Requirement: For every line in the data below that contains "spacer", copy the line.
Data for analysis: Begin
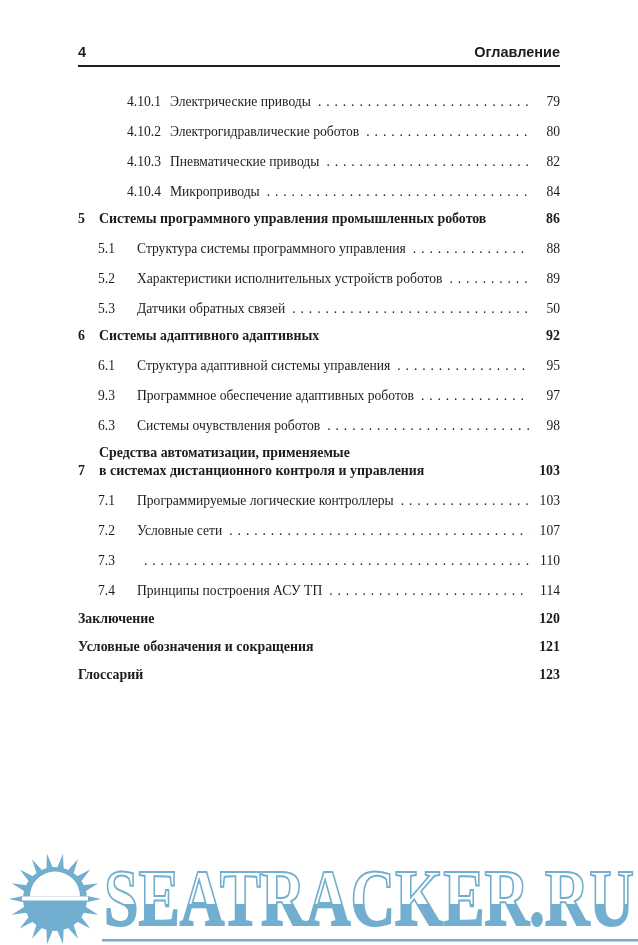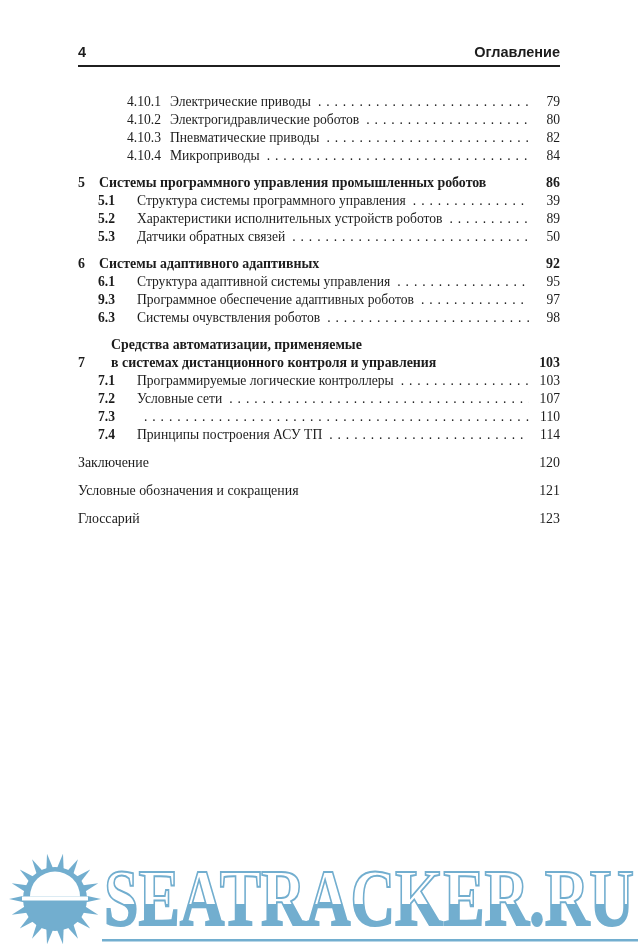--- a/index.html
+++ b/index.html
@@ -9,39 +9,39 @@
     color:#1c1c1c;
   }
   .content { position:absolute; left:78px; right:78px; top:44px; }
   .pageheader {
     display:flex; justify-content:space-between; align-items:flex-end;
     font-family:"Liberation Sans","DejaVu Sans",sans-serif;
     font-weight:bold; font-size:14.5px;
     border-bottom:2px solid #1f1f1f; padding-bottom:5px;
   }
   .toc { margin-top:26px; font-size:13.6px; }
-  .row { display:flex; align-items:baseline; line-height:18px; }
+  .row { display:flex; align-items:baseline; line-height:18px;margin-top:12px; }
   .row .num { flex:0 0 auto; }
   .row .title { flex:0 1 auto; white-space:nowrap; }
   .leader {
     flex:1 1 0; overflow:hidden; white-space:nowrap;
     margin:0 5px 0 7px; word-spacing:1.5px; color:#1c1c1c;
   }
   .spacer { flex:1 1 0; }
   .page-num { flex:0 0 auto; min-width:26px; text-align:right; }
   .subsection { padding-left:49px; }
   .subsection .num { width:43px; }
   .section { padding-left:20px; }
-  .section .num { width:39px;font-weight:bold; }
+  .section .num { width:39px; }
   .chapter { font-weight:bold; font-size:13.9px; margin-top:9px; }
   .chapter .num { width:21px; }
-  .backmatter { font-weight:normal; font-size:13.9px; margin-top:10px;gap:16px; }
+  .backmatter { font-weight:bold; font-size:13.9px; margin-top:10px;gap:16px; }
   .row.multiline { align-items:flex-end; }
   .titlelines { flex:0 1 auto; }
-  .titlelines div { line-height:18px; white-space:nowrap;margin-left:12px; }
+  .titlelines div { line-height:18px; white-space:nowrap; }
   .watermark { position:absolute; left:0; top:849px; width:638px; height:96px; }
 </style>
 </head>
 <body>
 
 <div class="page">
   <div class="content">
     <div class="pageheader">
       <span>4</span>
       <span>Оглавление</span>
@@ -74,21 +74,21 @@
         <div class="row chapter">
           <span class="num">5</span>
           <span class="title">Системы программного управления промышленных роботов</span>
           <span class="spacer"></span>
           <span class="page-num">86</span>
         </div>
         <div class="row section">
           <span class="num">5.1</span>
           <span class="title">Структура системы программного управления</span>
           <span class="leader">. . . . . . . . . . . . . . . . . . . . . . . . . . . . . . . . . . . . . . . . . . . . . . . . . . . . . . . . . . . . . . . . . . . . . . </span>
-          <span class="page-num">39</span>
+          <span class="page-num">88</span>
         </div>
         <div class="row section">
           <span class="num">5.2</span>
           <span class="title">Характеристики исполнительных устройств роботов</span>
           <span class="leader">. . . . . . . . . . . . . . . . . . . . . . . . . . . . . . . . . . . . . . . . . . . . . . . . . . . . . . . . . . . . . . . . . . . . . . </span>
           <span class="page-num">89</span>
         </div>
         <div class="row section">
           <span class="num">5.3</span>
           <span class="title">Датчики обратных связей</span>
Data for analysis: End
Result for this task:
   .spacer { flex:1 1 0; }
           <span class="spacer"></span>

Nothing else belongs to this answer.